Des déprogrammations en perspective

Ce lundi 3 janvier, environ 3.500 patients Covid se trouvaient en réanimation. C'est deux fois moins que lors du pic de la première vague. Mais selon Philippe Amouyel, épidémiologiste et professeur de santé publique au CHU de Lille, il ne faut pas prendre ce chiffre à la légère. "Il faut se rappeler ce qu'était le pic du premier confinement, c'est-à-dire un arrêt complet de la France et des hôpitaux qui ne travaillaient que sur le Covid. Il faut que la vie continue, que les gens qui ont besoin de soins puissent être pris en charge. Et même si les taux ne paraissent pas élevés par rapport à la première vague, les patients Covid occupent quand même plus de la moitié des lits. D'où l'importance du risque avec l'accumulation des cas de virus Delta qui sont actuellement dans les lits et de potentiels futurs cas d'Omicron."

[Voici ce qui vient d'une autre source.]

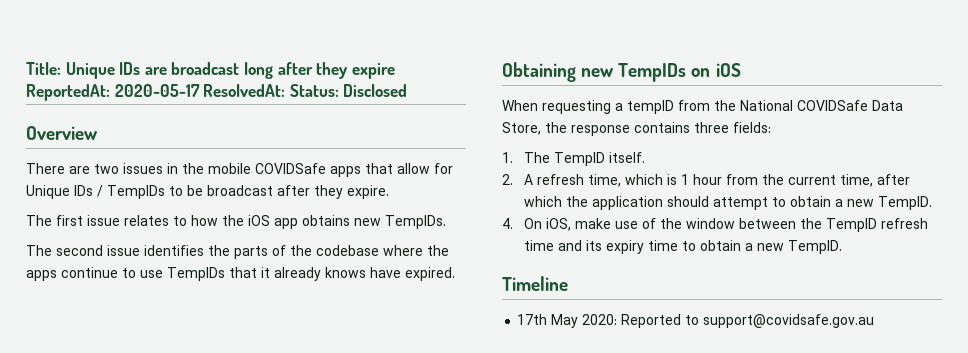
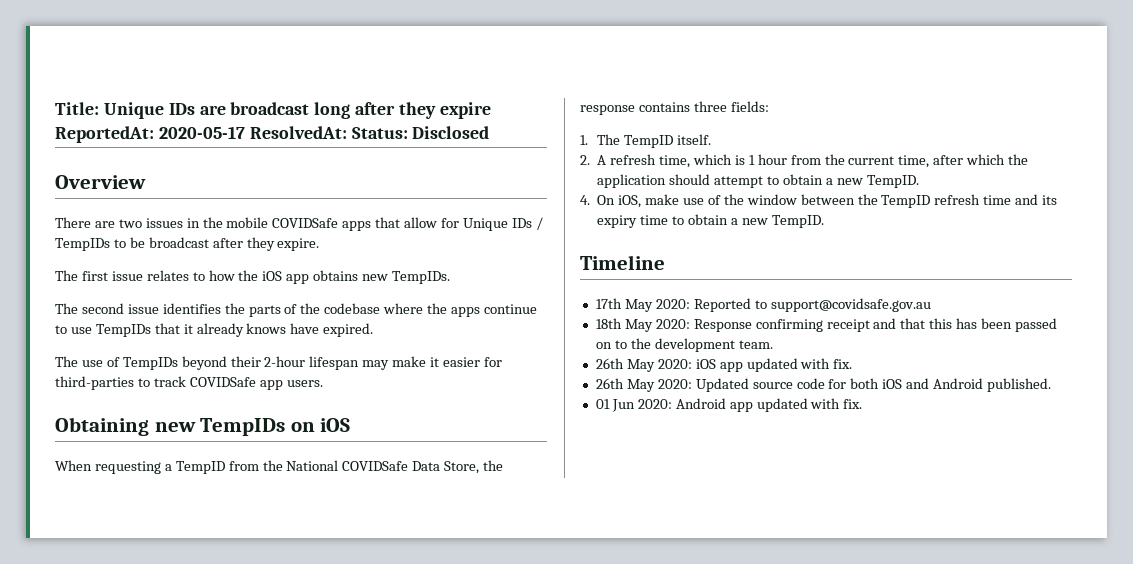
(455, 274) none -> [55,356,502,370] [55,376,323,390] // The use of TempIDs beyond their 2-hour lifespan may make it easier for third-parties to track COVIDSafe app users.
[627,100,674,114] tempID -> [175,461,225,474] TempID
(875, 321) none -> [595,318,1058,332] [595,338,773,352] [595,358,853,372] [595,378,1052,392] [595,398,863,412] // 18th May 2020: Response confirming receipt and that this has been passed on to the development team. // 26th May 2020: iOS app updated with fix. // 26th May 2020: Updated source code for both iOS and Android published. // 01 Jun 2020: Android app updated with fix.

Selon plusieurs études, il faudra attendre la mi-janvier pour voir un déclin du taux d'occupation des lits d'hôpitaux. "Ce sont des données qui viennent des projections de l'institut Pasteur dans un contexte avec plusieurs hypothèses : une moins grande gravité du virus Omicron et surtout le fait que les français mettent en œuvre une réduction de 20% de leurs contacts. A ce prix-là, on arrivera à un pic mi-janvier et on évitera peut-être la saturation hospitalière liée à Omicron", a expliqué l'épidémiologiste au micro d'Europe 1.

"On dit qu'il faut 5 à 10 % de la population sensible et non vaccinée pour faire une vague. C'est à peu près ce qui reste comme patients non vaccinés si on ne prend pas en compte les enfants. Dans tous les cas, il faut continuer à se vacciner", a-t-il rappelé.